— ACTIVITY —
Where a line of the records contains the word "install", show that line.

— DATASET RECORDS —
# # # #

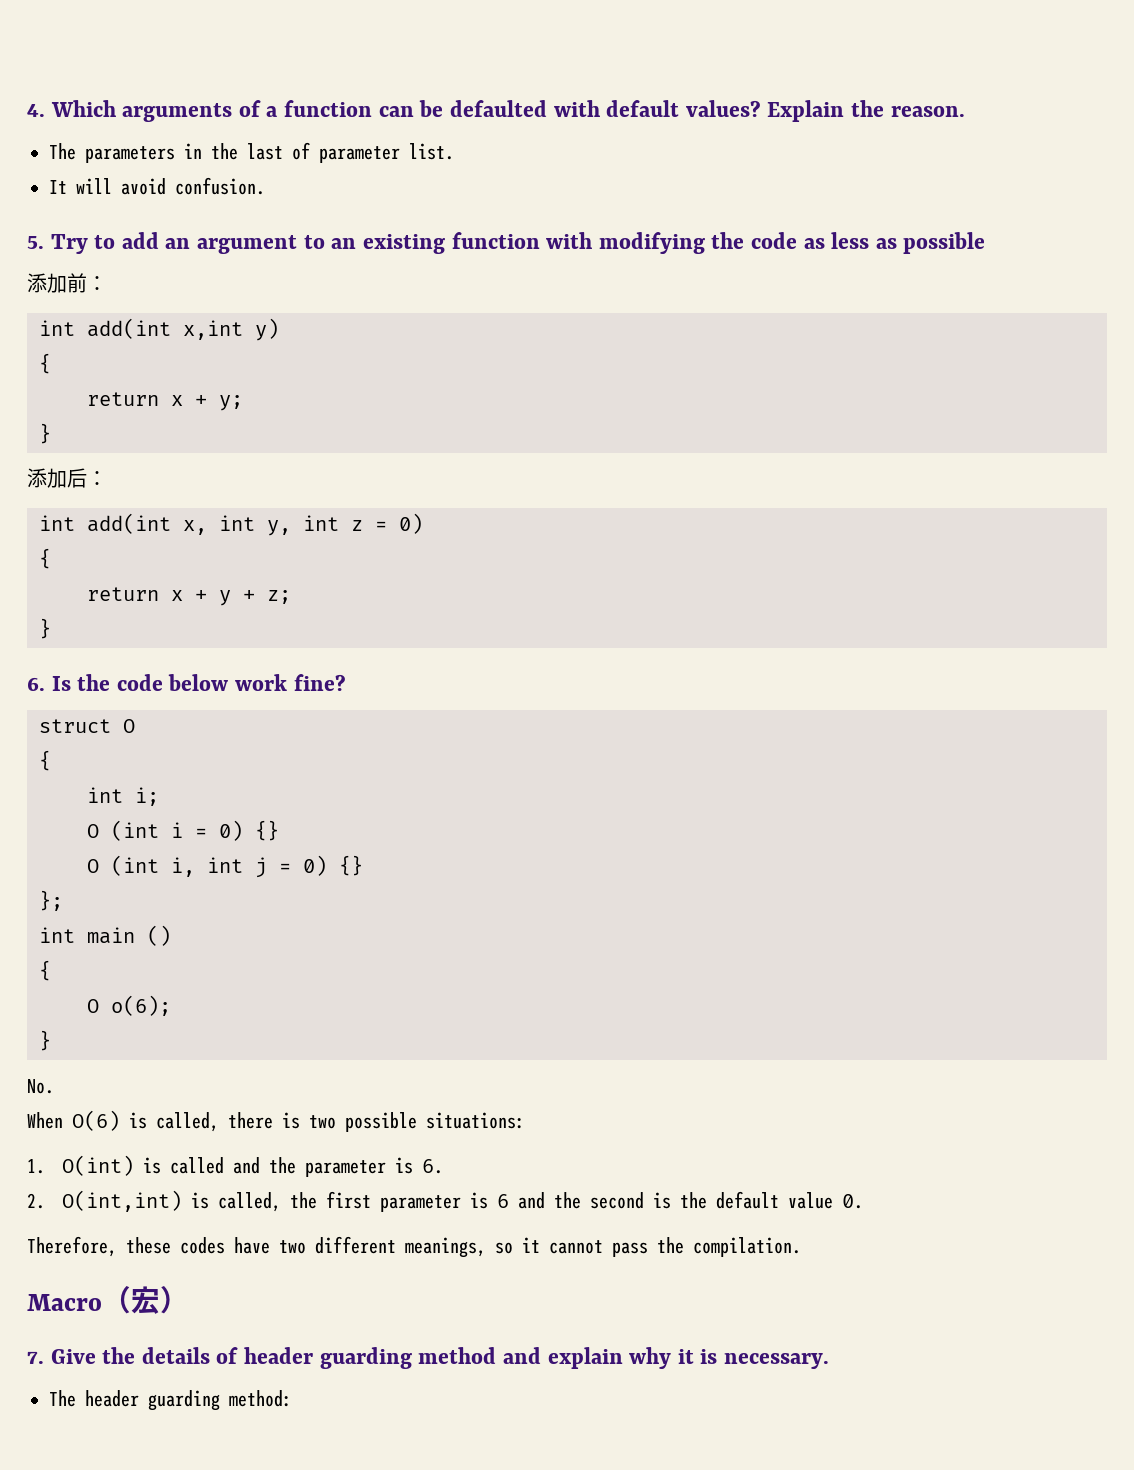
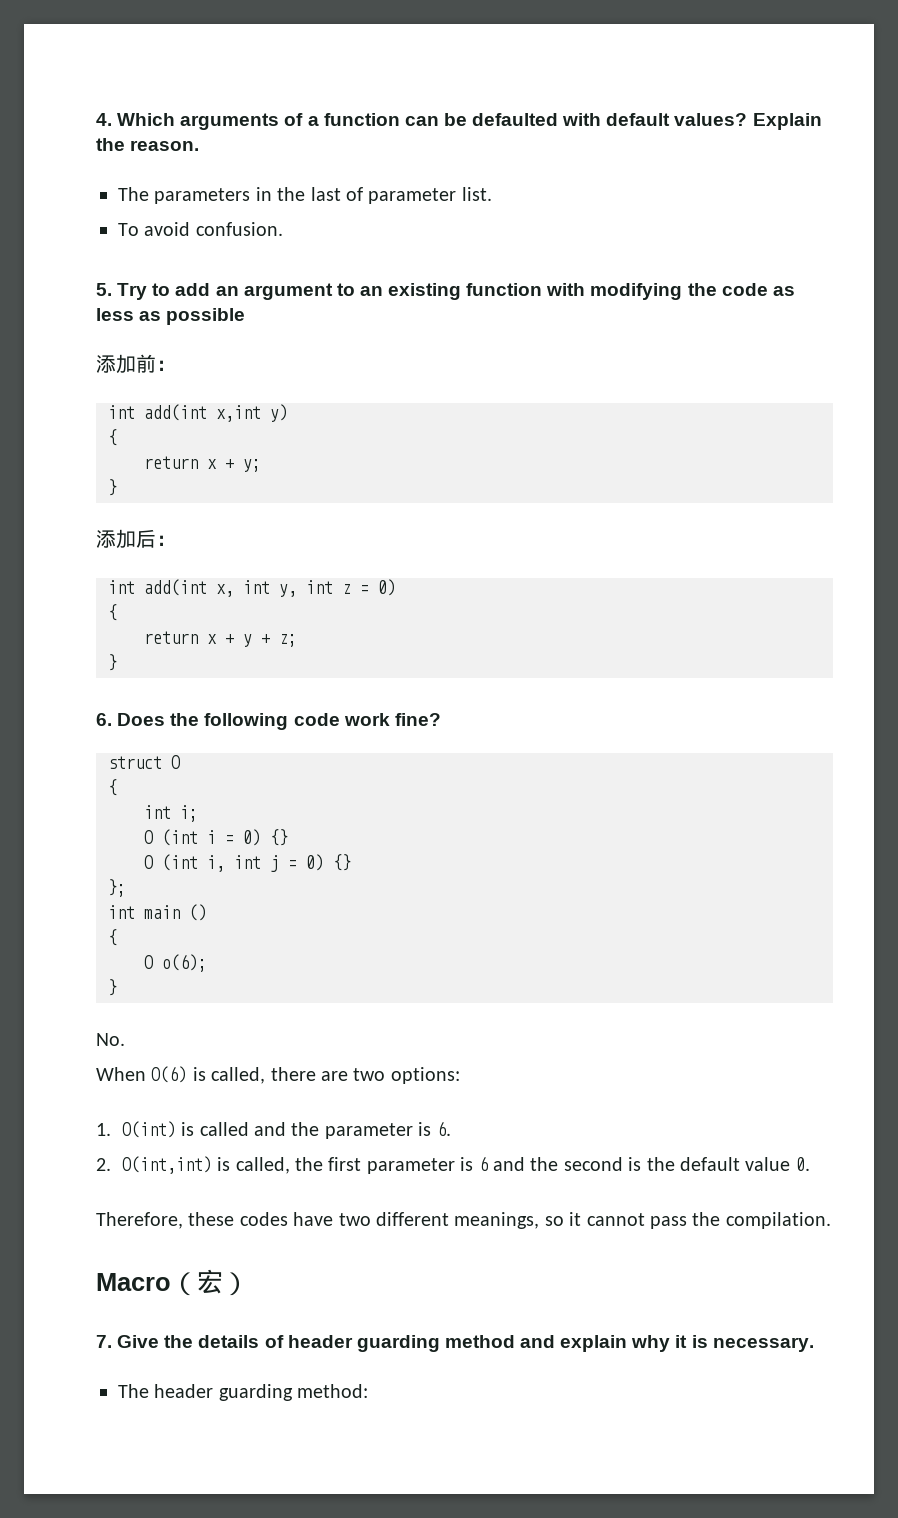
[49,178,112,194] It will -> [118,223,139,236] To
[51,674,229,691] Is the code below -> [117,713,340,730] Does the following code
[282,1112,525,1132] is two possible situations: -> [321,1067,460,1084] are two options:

# # # #

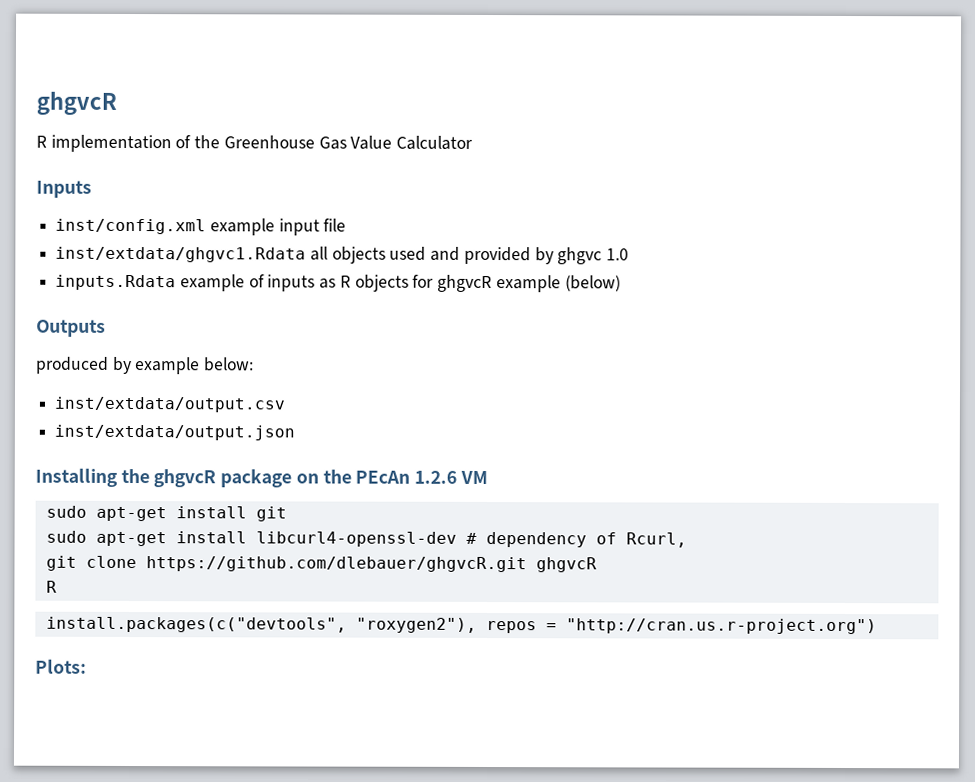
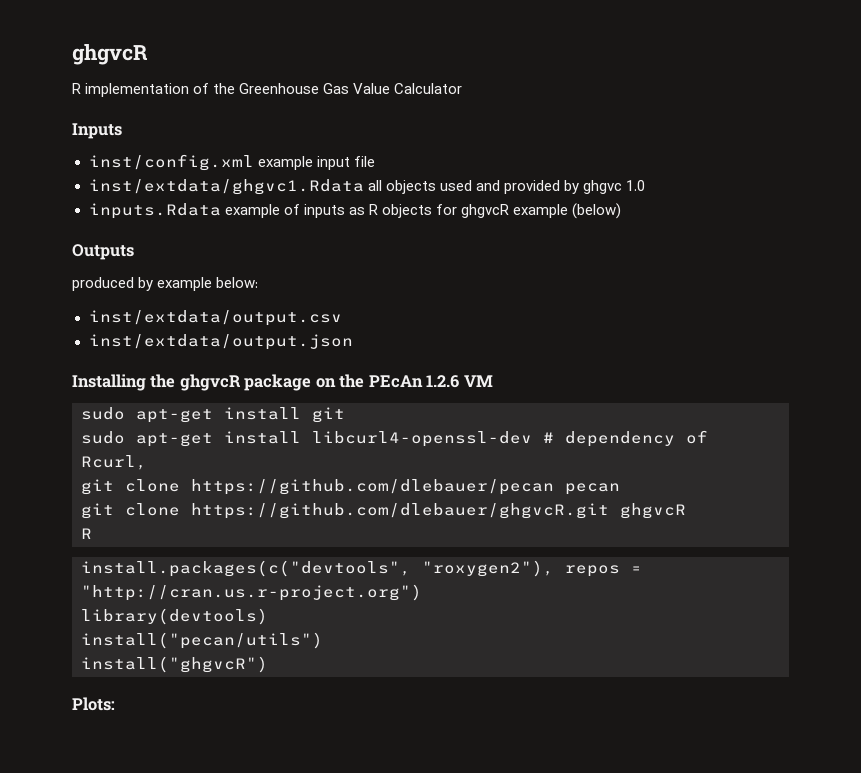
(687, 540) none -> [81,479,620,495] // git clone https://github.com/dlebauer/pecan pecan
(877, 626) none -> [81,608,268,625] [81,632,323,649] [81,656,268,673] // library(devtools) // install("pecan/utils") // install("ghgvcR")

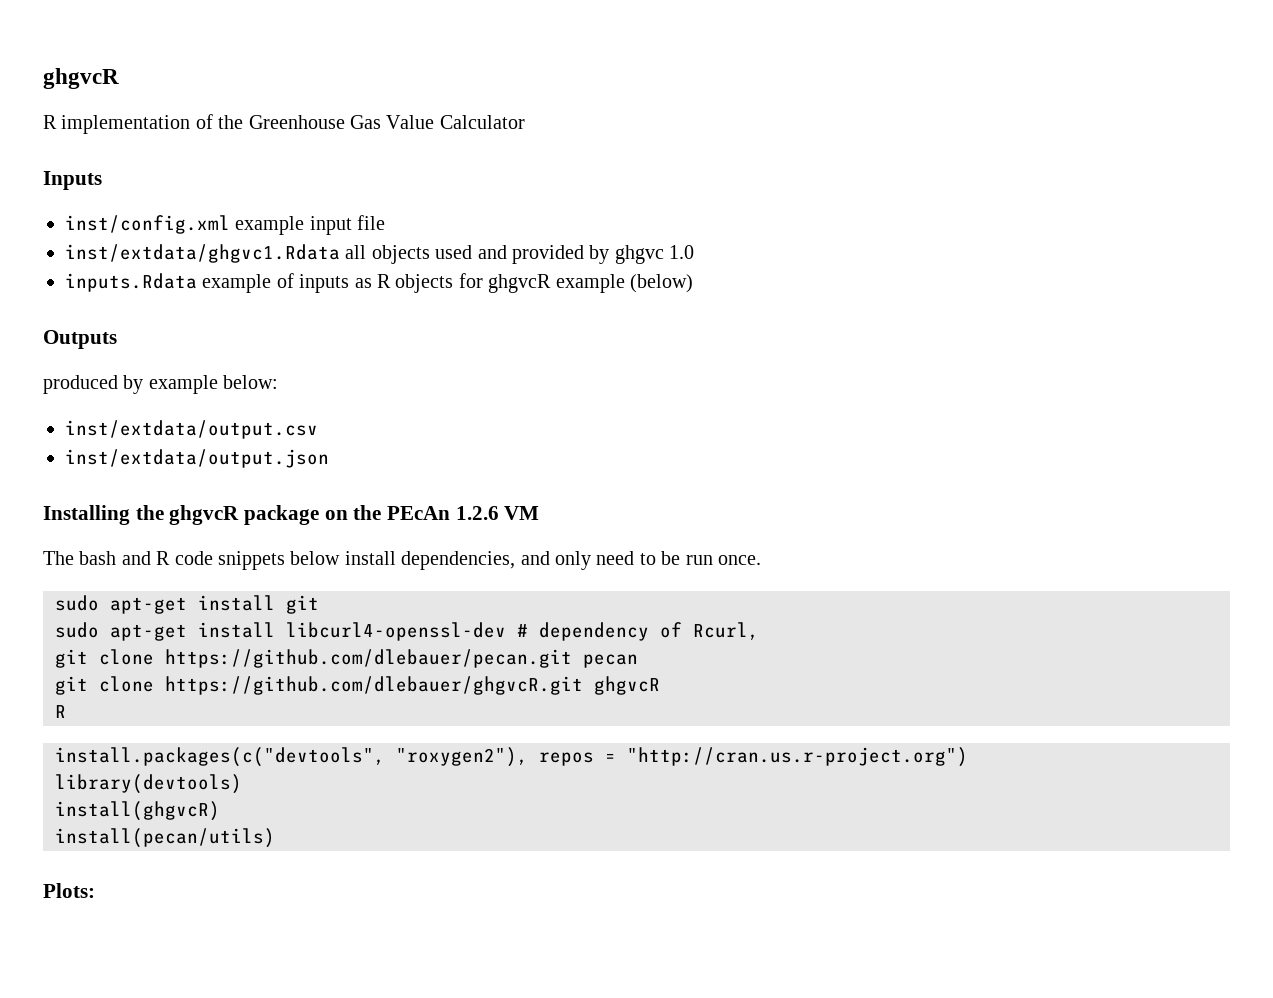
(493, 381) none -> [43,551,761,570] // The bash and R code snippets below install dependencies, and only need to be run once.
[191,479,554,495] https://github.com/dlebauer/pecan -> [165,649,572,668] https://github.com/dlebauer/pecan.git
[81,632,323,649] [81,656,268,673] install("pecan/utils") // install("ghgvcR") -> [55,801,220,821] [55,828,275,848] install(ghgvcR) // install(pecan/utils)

# # # #

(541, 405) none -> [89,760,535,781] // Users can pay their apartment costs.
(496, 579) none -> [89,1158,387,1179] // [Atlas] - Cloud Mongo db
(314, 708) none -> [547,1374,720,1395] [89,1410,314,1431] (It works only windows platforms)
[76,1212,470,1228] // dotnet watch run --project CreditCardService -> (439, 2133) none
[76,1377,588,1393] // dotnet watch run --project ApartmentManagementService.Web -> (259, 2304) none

# # # #

— WRITTEN ANSWER —
(877, 626) none -> [81,608,268,625] [81,632,323,649] [81,656,268,673] // library(devtools) // install("pecan/utils") // install("ghgvcR")
(493, 381) none -> [43,551,761,570] // The bash and R code snippets below install dependencies, and only need to be run once.
[81,632,323,649] [81,656,268,673] install("pecan/utils") // install("ghgvcR") -> [55,801,220,821] [55,828,275,848] install(ghgvcR) // install(pecan/utils)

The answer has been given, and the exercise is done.